Spinal partitions and invariance under re-rooting of continuum random trees

TL;DR

This paper introduces a theory of spinal decompositions for fragmentation trees, showing how fine partitions derive from coarse ones and proving stable trees are uniquely invariant under re-rooting.

Contribution

It develops spinal decomposition theory for fragmentation trees and establishes the invariance of stable trees under re-rooting among continuous fragmentation trees.

Findings

Fine partitions are obtained by shattering coarse parts independently.

Stable trees are the only continuous fragmentation trees invariant under re-rooting.
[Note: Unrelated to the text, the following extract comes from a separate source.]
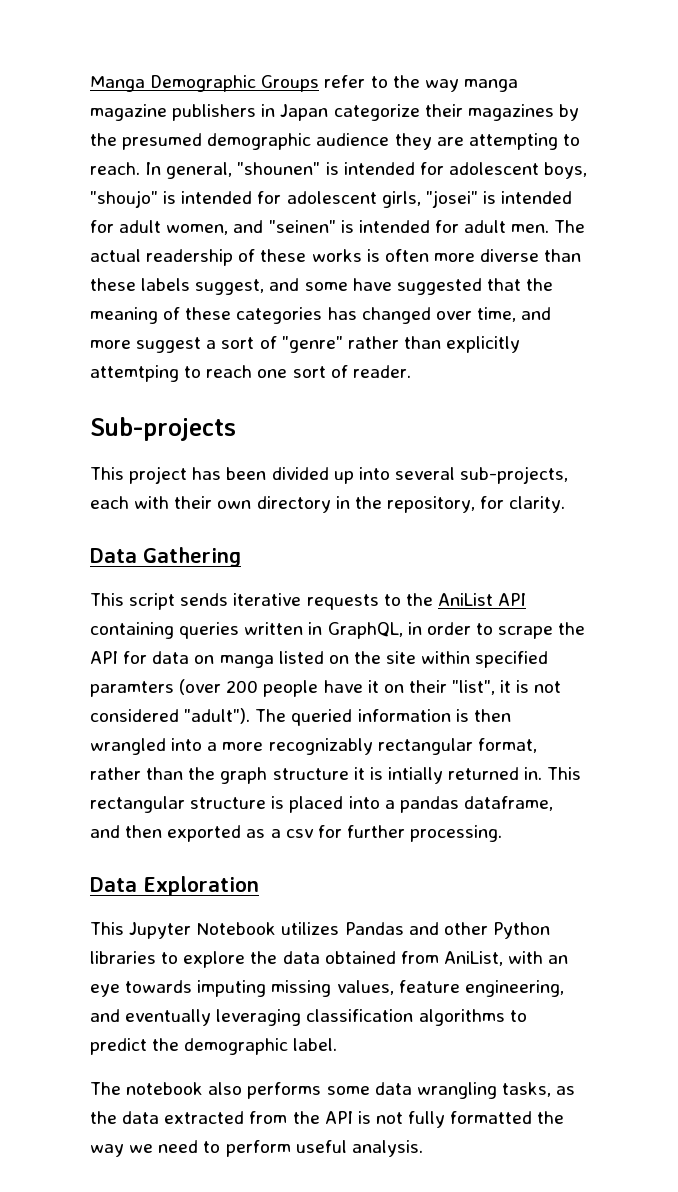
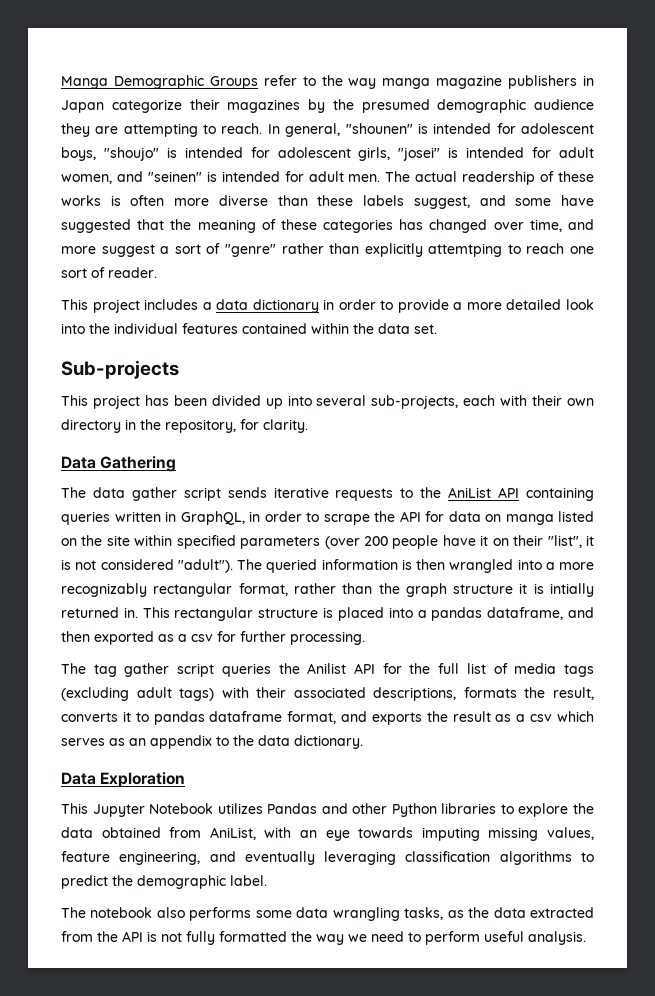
+ This project includes a data dictionary in order to provide a more detailed look into the individual features contained within the data set.
- This script sends iterative requests to the AniList API containing queries written in GraphQL, in order to scrape the API for data on manga listed on the site within specified paramters (over 200 people have it on their "list", it is not considered "adult").
+ The data gather script sends iterative requests to the AniList API containing queries written in GraphQL, in order to scrape the API for data on manga listed on the site within specified parameters (over 200 people have it on their "list", it is not considered "adult").
+ The tag gather script queries the Anilist API for the full list of media tags (excluding adult tags) with their associated descriptions, formats the result, converts it to pandas dataframe format, and exports the result as a csv which serves as an appendix to the data dictionary.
The theory applies to the two-parameter Poisson-Dirichlet family, including stable trees.

Abstract

We develop some theory of spinal decompositions of discrete and continuous fragmentation trees. Specifically, we consider a coarse and a fine spinal integer partition derived from spinal tree decompositions. We prove that for a two-parameter Poisson--Dirichlet family of continuous fragmentation trees, including the stable trees of Duquesne and Le Gall, the fine partition is obtained from the coarse one by shattering each of its parts independently, according to the same law. As a second application of spinal decompositions, we prove that among the continuous fragmentation trees, stable trees are the only ones whose distribution is invariant under uniform re-rooting.